• **YOUR GOAL**
Please set down only the lines between the line containing "- Development Communication" and the end of the records, inclusive, exactly as they stand.

DATA TO USE Block Start

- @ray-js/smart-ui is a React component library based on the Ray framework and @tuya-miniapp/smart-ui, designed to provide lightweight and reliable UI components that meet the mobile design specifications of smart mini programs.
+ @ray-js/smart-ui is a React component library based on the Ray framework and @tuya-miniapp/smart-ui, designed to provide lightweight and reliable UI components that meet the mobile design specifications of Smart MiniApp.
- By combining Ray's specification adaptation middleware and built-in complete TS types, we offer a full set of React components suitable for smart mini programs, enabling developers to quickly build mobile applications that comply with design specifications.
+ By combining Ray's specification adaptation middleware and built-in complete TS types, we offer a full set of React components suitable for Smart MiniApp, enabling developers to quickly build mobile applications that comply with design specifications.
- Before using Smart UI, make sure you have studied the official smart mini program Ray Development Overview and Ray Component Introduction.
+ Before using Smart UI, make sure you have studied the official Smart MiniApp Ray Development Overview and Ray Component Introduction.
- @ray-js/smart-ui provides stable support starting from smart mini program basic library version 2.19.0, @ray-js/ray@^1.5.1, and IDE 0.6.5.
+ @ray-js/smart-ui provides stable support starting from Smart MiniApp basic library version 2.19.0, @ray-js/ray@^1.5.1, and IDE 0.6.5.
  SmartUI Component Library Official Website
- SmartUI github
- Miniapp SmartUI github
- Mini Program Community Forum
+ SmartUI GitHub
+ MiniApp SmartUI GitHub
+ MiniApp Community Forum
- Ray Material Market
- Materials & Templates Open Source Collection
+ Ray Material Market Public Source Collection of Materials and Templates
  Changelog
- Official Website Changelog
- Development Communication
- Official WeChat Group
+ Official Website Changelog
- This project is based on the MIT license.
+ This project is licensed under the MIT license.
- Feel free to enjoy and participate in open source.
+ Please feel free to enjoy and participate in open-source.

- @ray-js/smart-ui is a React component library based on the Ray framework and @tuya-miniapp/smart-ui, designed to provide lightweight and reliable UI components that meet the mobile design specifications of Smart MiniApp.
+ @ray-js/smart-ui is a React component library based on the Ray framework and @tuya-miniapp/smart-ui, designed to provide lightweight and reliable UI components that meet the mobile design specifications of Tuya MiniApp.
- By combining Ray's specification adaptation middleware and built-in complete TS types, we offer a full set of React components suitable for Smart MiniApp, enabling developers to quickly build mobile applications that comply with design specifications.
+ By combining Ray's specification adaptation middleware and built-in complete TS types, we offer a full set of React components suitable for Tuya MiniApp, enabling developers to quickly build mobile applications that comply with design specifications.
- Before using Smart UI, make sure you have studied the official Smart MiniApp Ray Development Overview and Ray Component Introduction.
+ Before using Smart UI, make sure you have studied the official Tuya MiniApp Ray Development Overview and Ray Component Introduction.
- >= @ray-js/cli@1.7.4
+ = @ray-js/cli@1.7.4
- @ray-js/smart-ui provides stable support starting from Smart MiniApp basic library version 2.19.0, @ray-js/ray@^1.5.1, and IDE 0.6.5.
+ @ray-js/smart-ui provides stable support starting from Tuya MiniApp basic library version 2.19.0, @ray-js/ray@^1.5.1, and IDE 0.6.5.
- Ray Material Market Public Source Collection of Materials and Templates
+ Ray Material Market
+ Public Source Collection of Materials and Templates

DATA TO USE Block End

• **RESPONSE TO THIS TASK**
- Development Communication
- Official WeChat Group
+ Official Website Changelog
- This project is based on the MIT license.
+ This project is licensed under the MIT license.
- Feel free to enjoy and participate in open source.
+ Please feel free to enjoy and participate in open-source.

- @ray-js/smart-ui is a React component library based on the Ray framework and @tuya-miniapp/smart-ui, designed to provide lightweight and reliable UI components that meet the mobile design specifications of Smart MiniApp.
+ @ray-js/smart-ui is a React component library based on the Ray framework and @tuya-miniapp/smart-ui, designed to provide lightweight and reliable UI components that meet the mobile design specifications of Tuya MiniApp.
- By combining Ray's specification adaptation middleware and built-in complete TS types, we offer a full set of React components suitable for Smart MiniApp, enabling developers to quickly build mobile applications that comply with design specifications.
+ By combining Ray's specification adaptation middleware and built-in complete TS types, we offer a full set of React components suitable for Tuya MiniApp, enabling developers to quickly build mobile applications that comply with design specifications.
- Before using Smart UI, make sure you have studied the official Smart MiniApp Ray Development Overview and Ray Component Introduction.
+ Before using Smart UI, make sure you have studied the official Tuya MiniApp Ray Development Overview and Ray Component Introduction.
- >= @ray-js/cli@1.7.4
+ = @ray-js/cli@1.7.4
- @ray-js/smart-ui provides stable support starting from Smart MiniApp basic library version 2.19.0, @ray-js/ray@^1.5.1, and IDE 0.6.5.
+ @ray-js/smart-ui provides stable support starting from Tuya MiniApp basic library version 2.19.0, @ray-js/ray@^1.5.1, and IDE 0.6.5.
- Ray Material Market Public Source Collection of Materials and Templates
+ Ray Material Market
+ Public Source Collection of Materials and Templates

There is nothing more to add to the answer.